Un engagement qui fait sens
Une troisième partie du sondage était consacrée à l’engagement et au leadership. Moins de jeunes ont répondu à ces questions qu’aux autres, mais leurs réponses sont révélatrices. Plus de 90 % des jeunes interrogés se sont déjà engagés dans leur communauté, que ce soit dans le domaine de la musique, auprès des enfants, dans des camps, dans la logistique ou par des témoignages. Le désir de s’impliquer est clairement perceptible, souvent accompagné d’un principe simple : « To see the change, be the change » – pour voir le changement, sois le changement.
Quand on leur demande ce qui rend leur engagement attrayant, les jeunes en mentionnent d’abord le sens : comprendre pourquoi ils servent et à quoi cela contribue. Ils insistent aussi sur le travail d’équipe, car servir seul ne les motive pas, mais servir ensemble, oui. Enfin, beaucoup soulignent l’importance d’être accompagnés par un mentor ou un coach, quelqu’un qui croit en eux, qui les forme, qui leur donne confiance. Cette simple présence semble être un levier majeur de croissance spirituelle et communautaire. Certains répondent avec humour à la question : que deviendrait l’Église si les jeunes la dirigeaient ? Elle serait « plus vivante », « plus stylée », mais peut-être aussi « financièrement plus fragile ». Ce réalisme plein d’humour montre que l’enthousiasme et la lucidité ne s’excluent pas mutuellement.
Une communauté où respirer et grandir
Au fond, cette enquête dessine le visage d’une jeunesse anabaptiste pleine d’espérance.
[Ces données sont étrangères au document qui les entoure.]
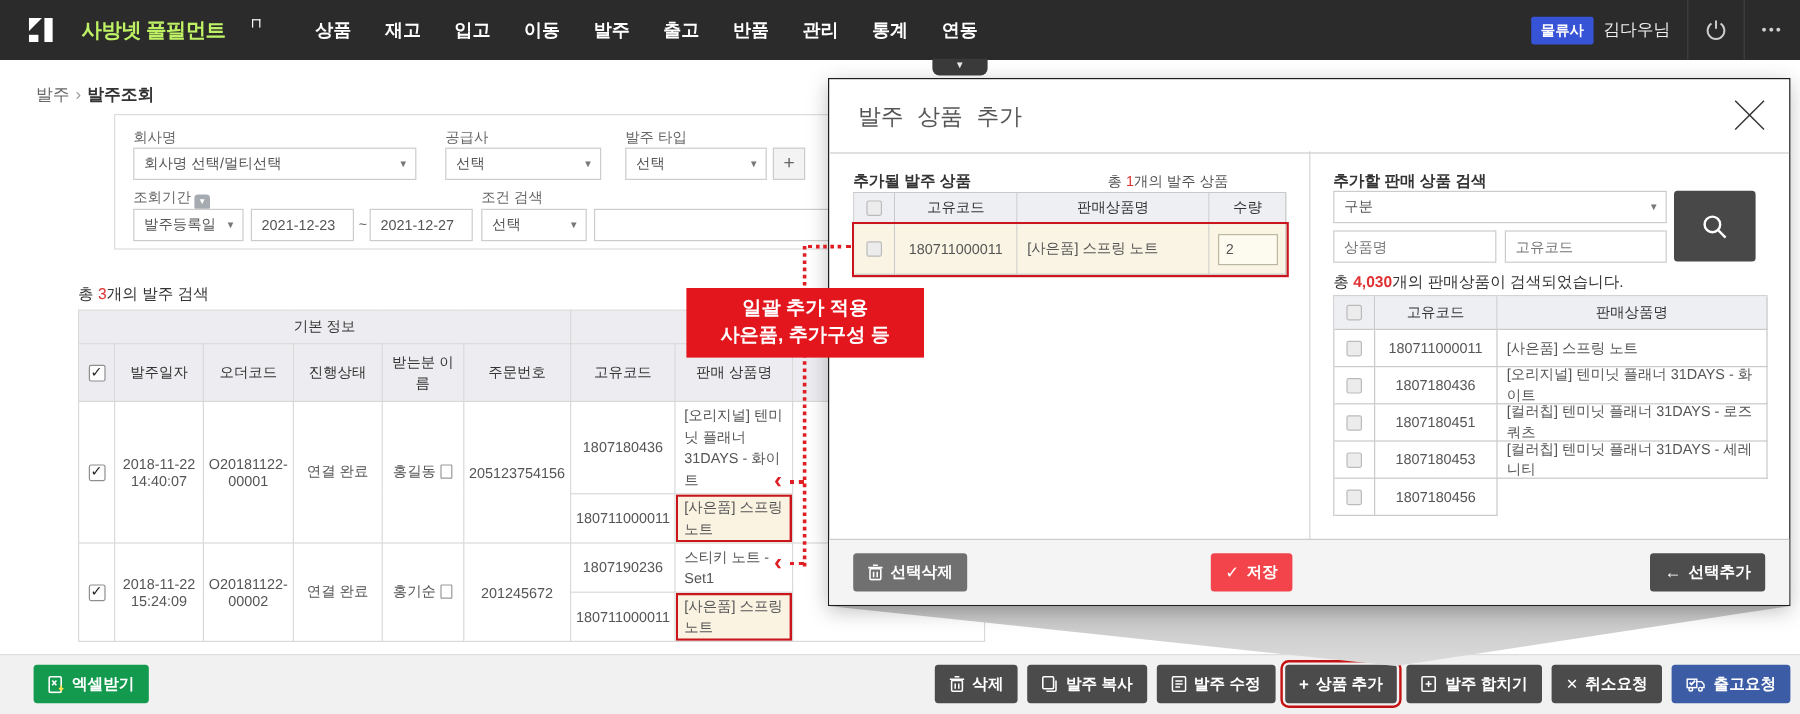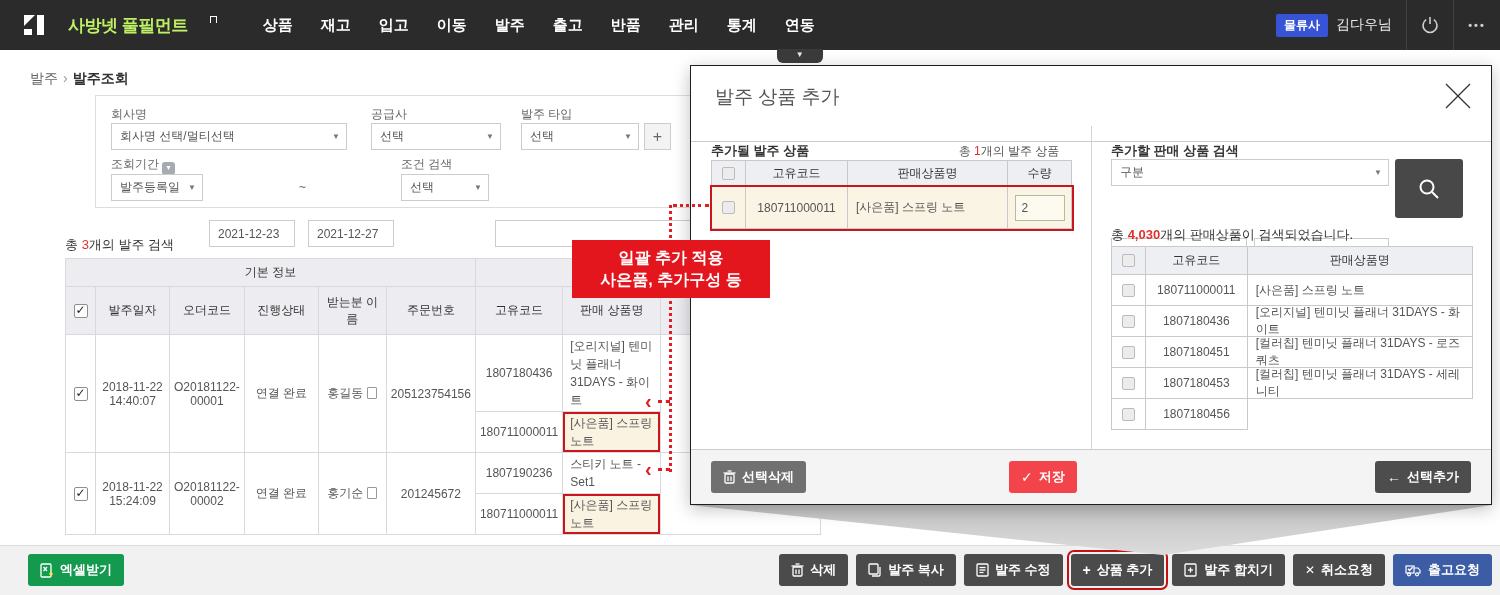--- a/index.html
+++ b/index.html
@@ -61,7 +61,7 @@
     font-size:16px; font-weight:bold; text-align:center; display:flex; flex-direction:column; justify-content:center; line-height:1.35; z-index:30; }
   
   .modal { position:absolute; left:690px; top:65px; width:802px; height:440px; background:#fff; border:1px solid #1f1f1f; box-shadow:0 4px 16px rgba(0,0,0,.25); z-index:20; }
-  .modal-header { position:absolute; left:0; top:0; width:100%; height:76px; border-bottom:1px solid #ccc; }
+  .modal-header { position:absolute; left:0; top:0; width:100%; height:62px; border-bottom:1px solid #ccc;font-family:Liberation Mono, monospace; }
   .modal-title { position:absolute; left:24px; top:18px; font-size:19px; color:#555; }
   .modal-close { position:absolute; right:16px; top:13px; width:34px; height:34px; cursor:pointer; }
   .modal-vdivider { position:absolute; left:400px; top:60px; bottom:0; width:1px; background:#d5d5d5; }

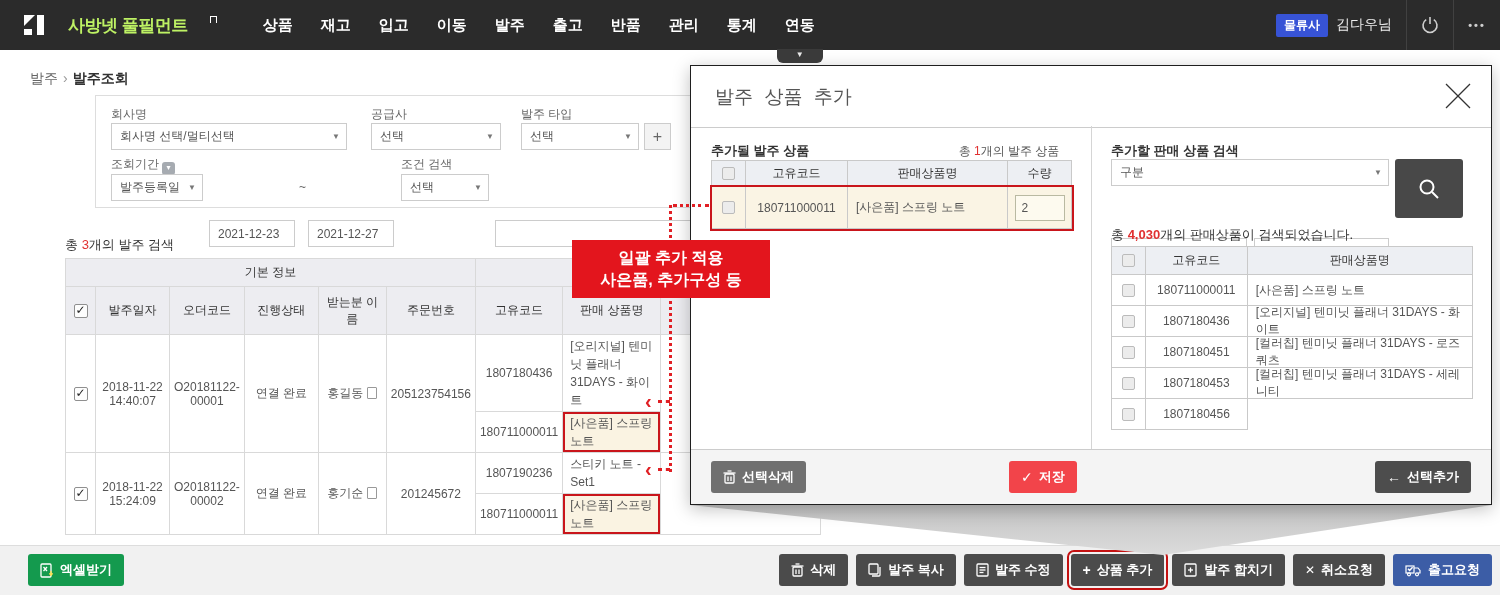--- a/index.html
+++ b/index.html
@@ -272,7 +272,7 @@
   <div class="modal-vdivider"></div>
 
   <span class="pane-lbl" style="left:20px; top:76px;">추가될 발주 상품</span>
-  <span class="pane-cnt" style="left:248px; top:77px; width:140px; text-align:center;"><span>총 </span><span class="red-num">1</span><span>개의 발주 상품</span></span>
+  <span class="pane-cnt" style="left:232px; top:77px; width:140px; text-align:left;"><span>총 </span><span class="red-num">1</span><span>개의 발주 상품</span></span>
 
   <div class="mtable" style="left:20px; top:94px; width:361px;">
     <div class="mrow mhead">

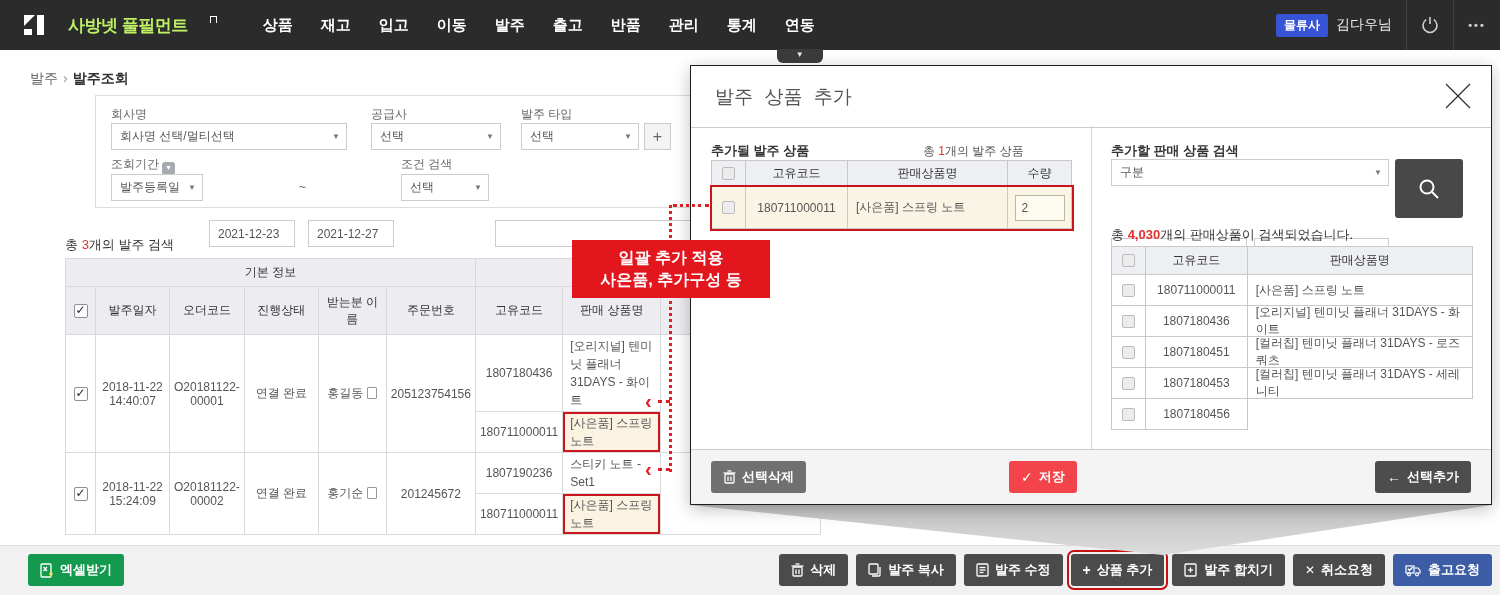--- a/index.html
+++ b/index.html
@@ -34,7 +34,7 @@
   .lbl-badge { display:inline-block; width:13px; height:13px; background:#a6abb1; border-radius:3px; color:#fff; font-size:8px; text-align:center; line-height:12px; vertical-align:-2px; margin-left:3px; }
   .sel { position:absolute; height:27px; border:1px solid #ccc; background:#fff; font-size:12px; color:#555; line-height:25px; padding:0 18px 0 8px; cursor:pointer; overflow:hidden; white-space:nowrap; }
   .sel::after { content:"▼"; position:absolute; right:6px; top:0; font-size:8px; color:#777; line-height:26px; }
-  .inp { position:absolute; height:27px; border:1px solid #ccc; background:#fff; font-size:12px; color:#555; padding:0 8px; font-family:inherit;margin-top:46px; }
+  .inp { position:absolute; height:27px; border:1px solid #ccc; background:#fff; font-size:12px; color:#555; padding:0 8px; font-family:inherit; }
   .tilde { position:absolute; font-size:12px; color:#666; }
   .plusbtn { position:absolute; width:27px; height:27px; border:1px solid #ccc; background:#f3f3f3; color:#666; font-size:16px; text-align:center; line-height:25px; cursor:pointer; }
Une jeunesse qui aime son Église, qui la vit comme un lieu d’air frais et de fraternité, qui croit en la valeur du service et de la communauté. Mais elle rappelle aussi une responsabilité : écouter les voix plus discrètes et prendre en compte les défis signalés, pour que personne ne se sente laissé de côté. La vitalité et l’enthousiasme ne suffisent pas à eux seuls : ils doivent être accompagnés par une écoute attentive et des structures qui favorisent l’inclusion, la confiance et la créativité.